━━━━━ ENTRIES PROVIDED ━━━━━

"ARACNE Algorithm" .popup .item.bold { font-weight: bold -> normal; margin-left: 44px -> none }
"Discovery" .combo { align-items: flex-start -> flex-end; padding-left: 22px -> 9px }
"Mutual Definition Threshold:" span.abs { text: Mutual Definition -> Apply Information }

━━━━━
━━━━━ ENTRIES PROVIDED ━━━━━

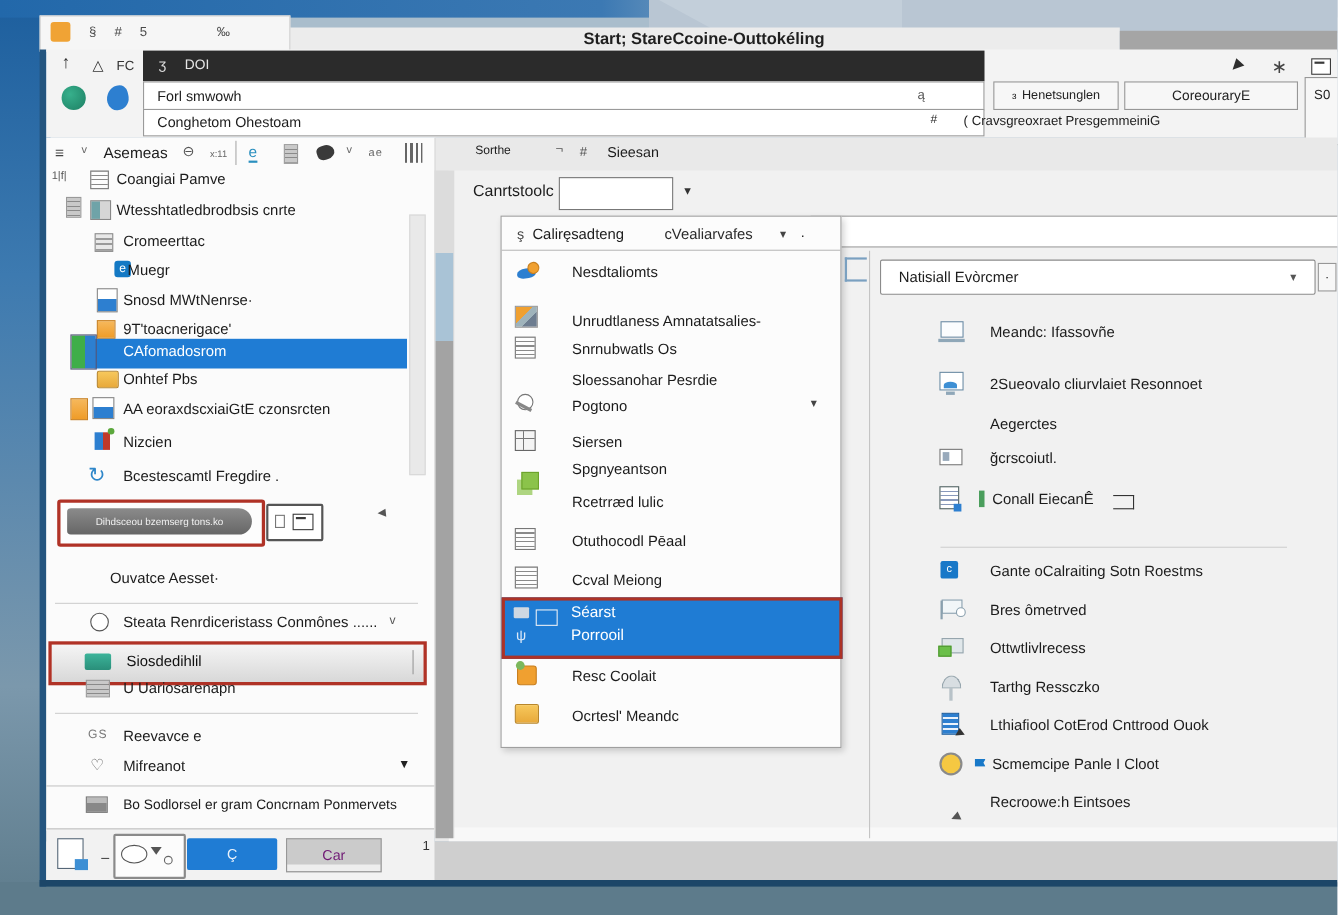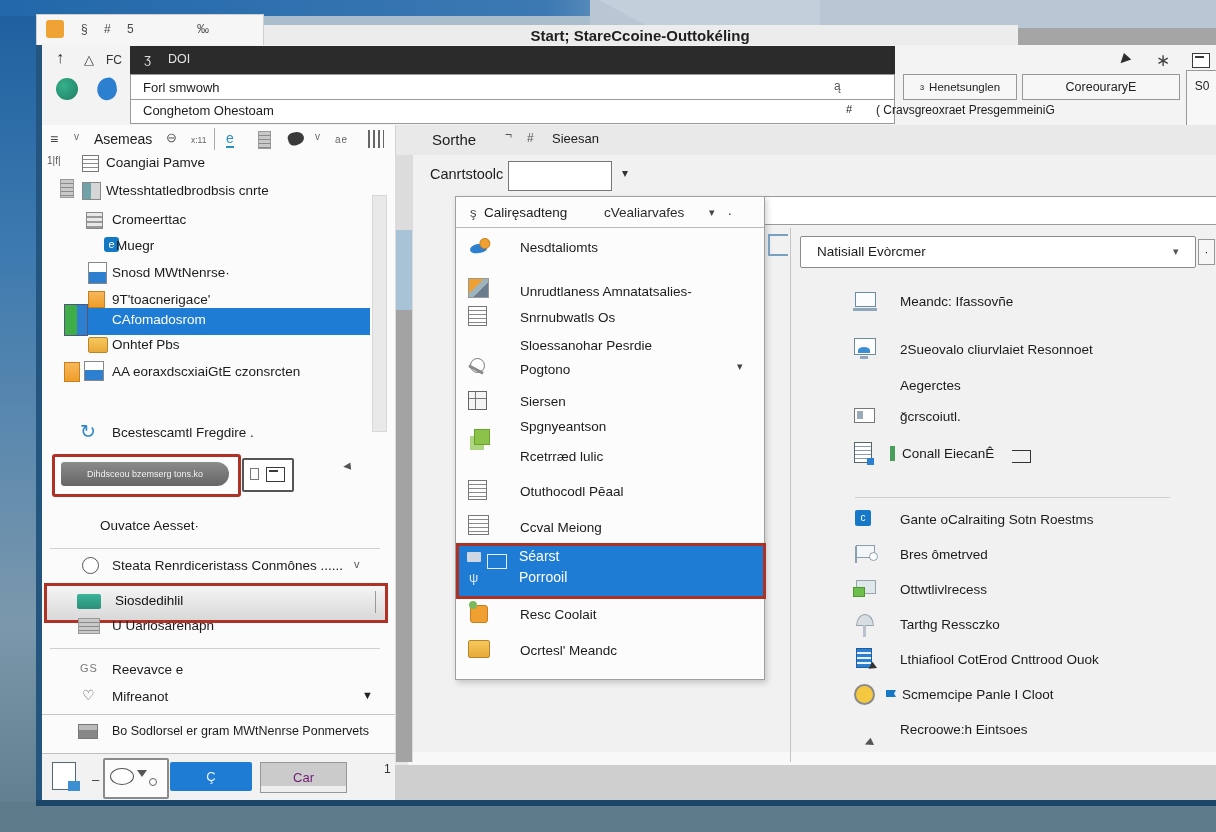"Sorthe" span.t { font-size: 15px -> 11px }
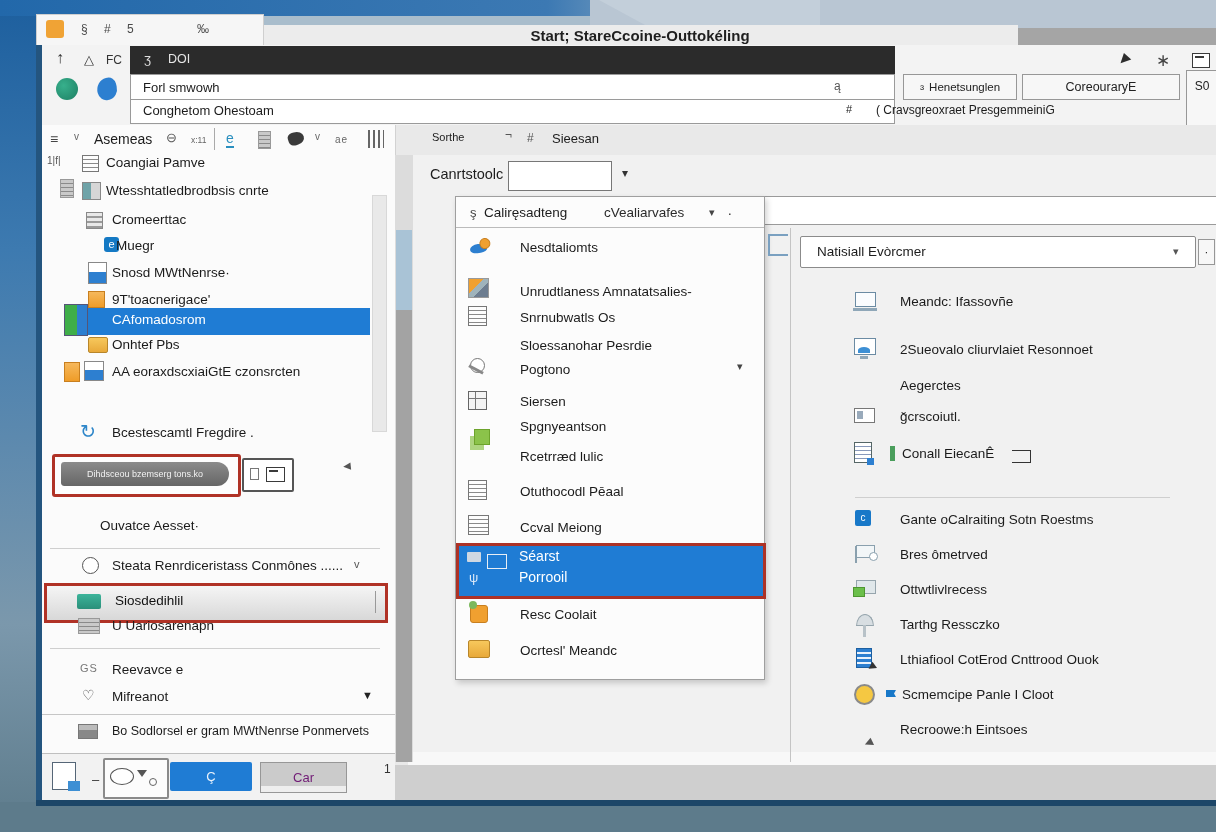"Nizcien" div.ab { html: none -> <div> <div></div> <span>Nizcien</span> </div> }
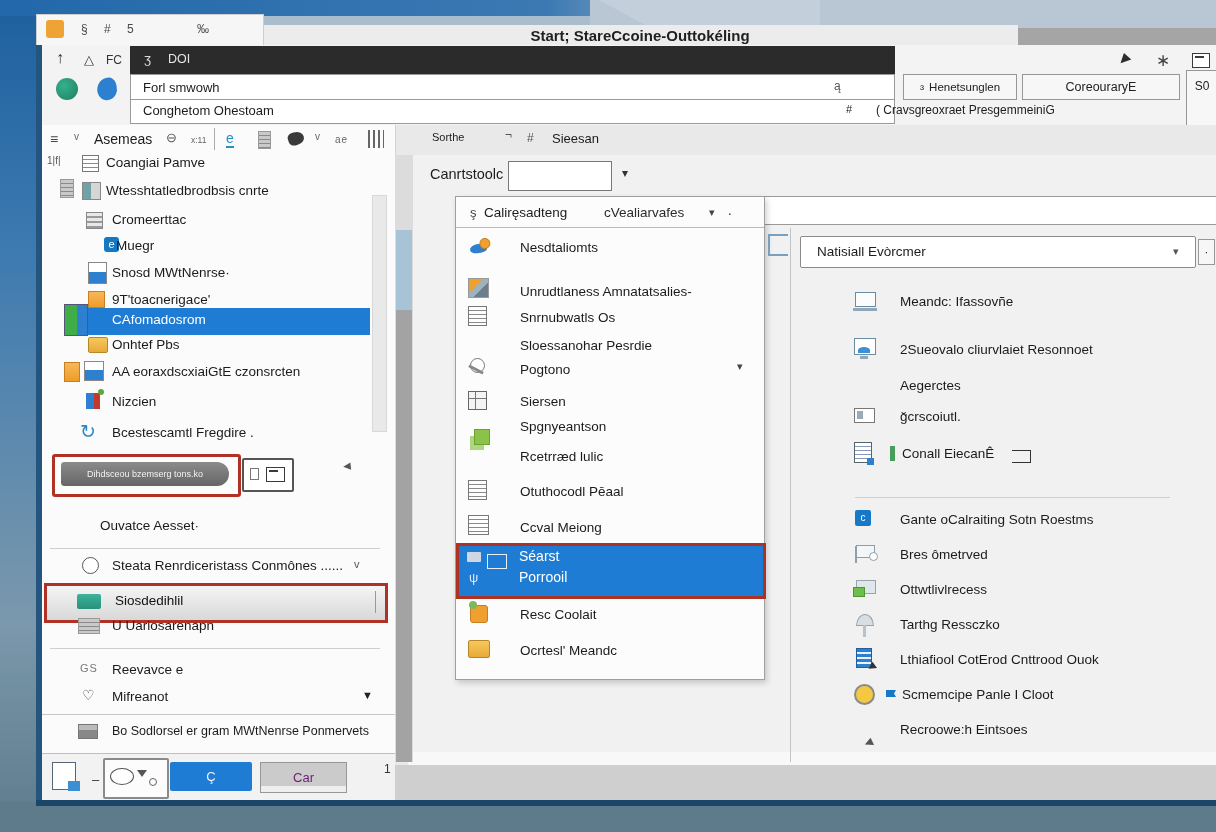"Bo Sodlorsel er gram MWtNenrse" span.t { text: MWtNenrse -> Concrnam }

━━━━━
━━━━━ ENTRIES PROVIDED ━━━━━

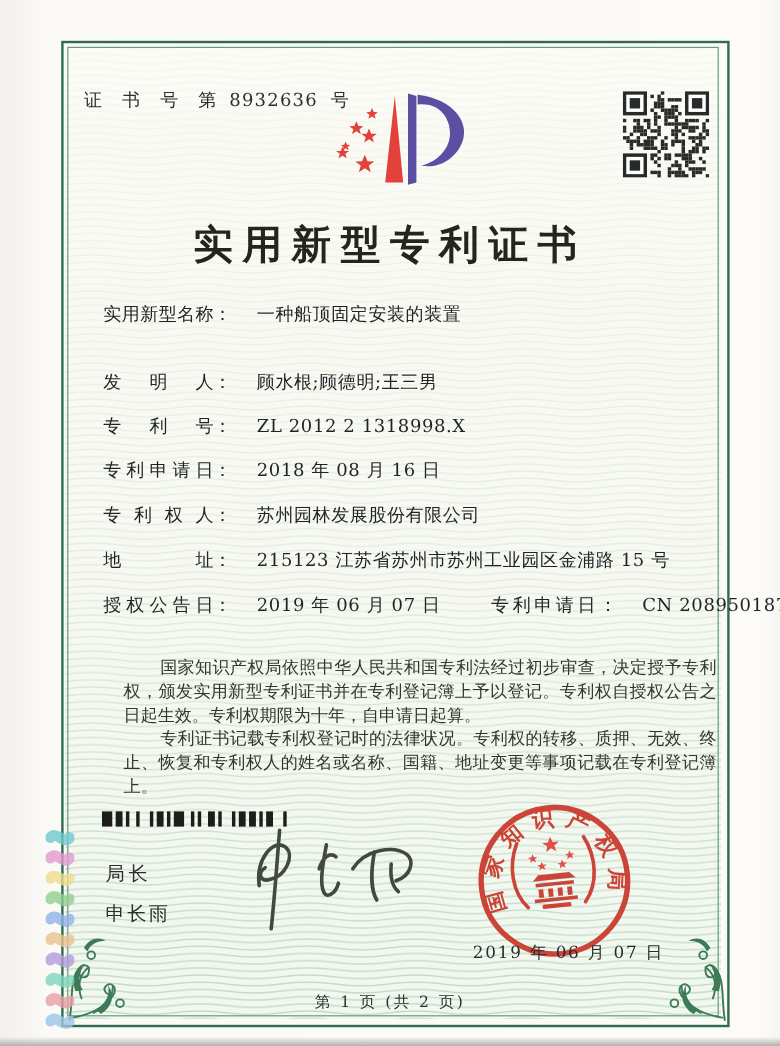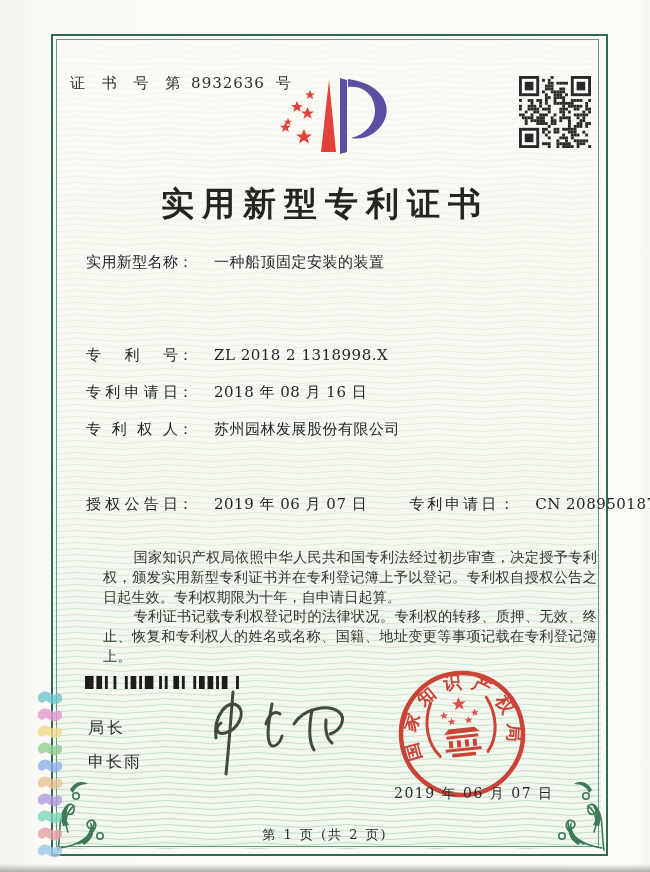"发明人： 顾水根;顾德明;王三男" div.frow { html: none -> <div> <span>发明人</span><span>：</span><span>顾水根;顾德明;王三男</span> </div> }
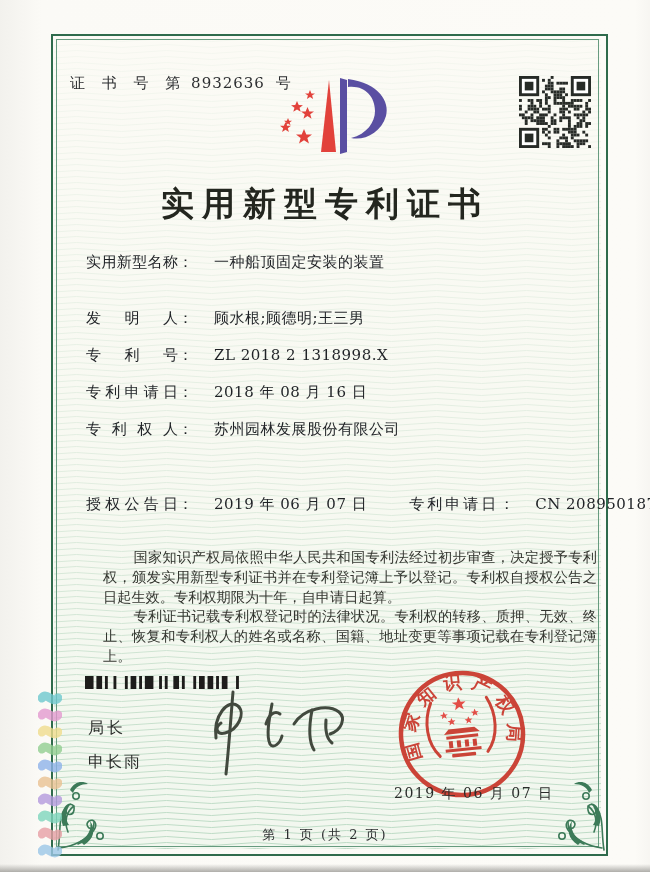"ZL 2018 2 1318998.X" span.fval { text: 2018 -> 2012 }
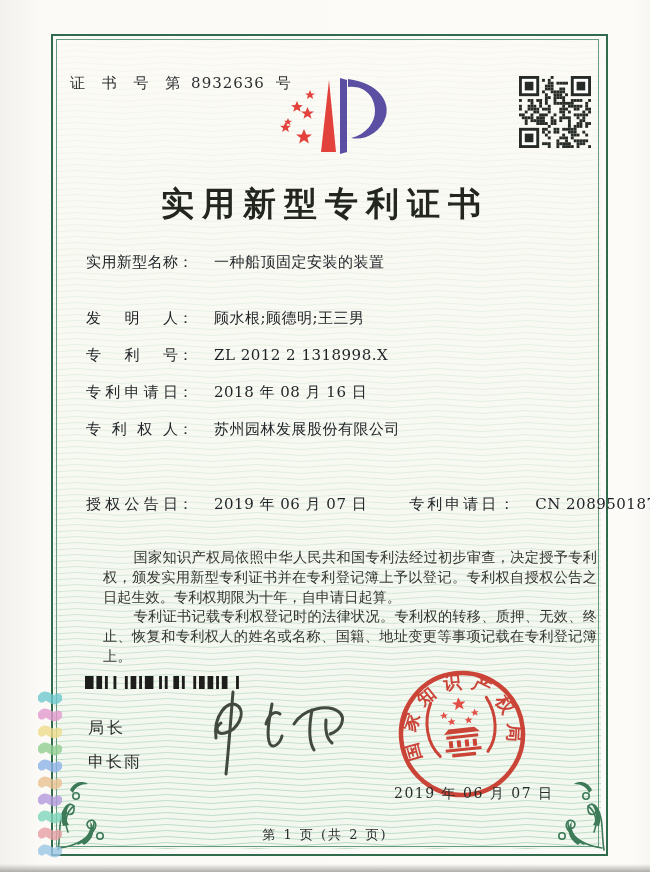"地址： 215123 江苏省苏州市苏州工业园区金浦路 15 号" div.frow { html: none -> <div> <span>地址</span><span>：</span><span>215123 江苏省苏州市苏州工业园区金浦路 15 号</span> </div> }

━━━━━

# PROBLEM STATEMENT
Select from the material above each line in which the string "left" appears, and list those lines.

# RESULT OF THIS TASK
"ARACNE Algorithm" .popup .item.bold { font-weight: bold -> normal; margin-left: 44px -> none }
"Discovery" .combo { align-items: flex-start -> flex-end; padding-left: 22px -> 9px }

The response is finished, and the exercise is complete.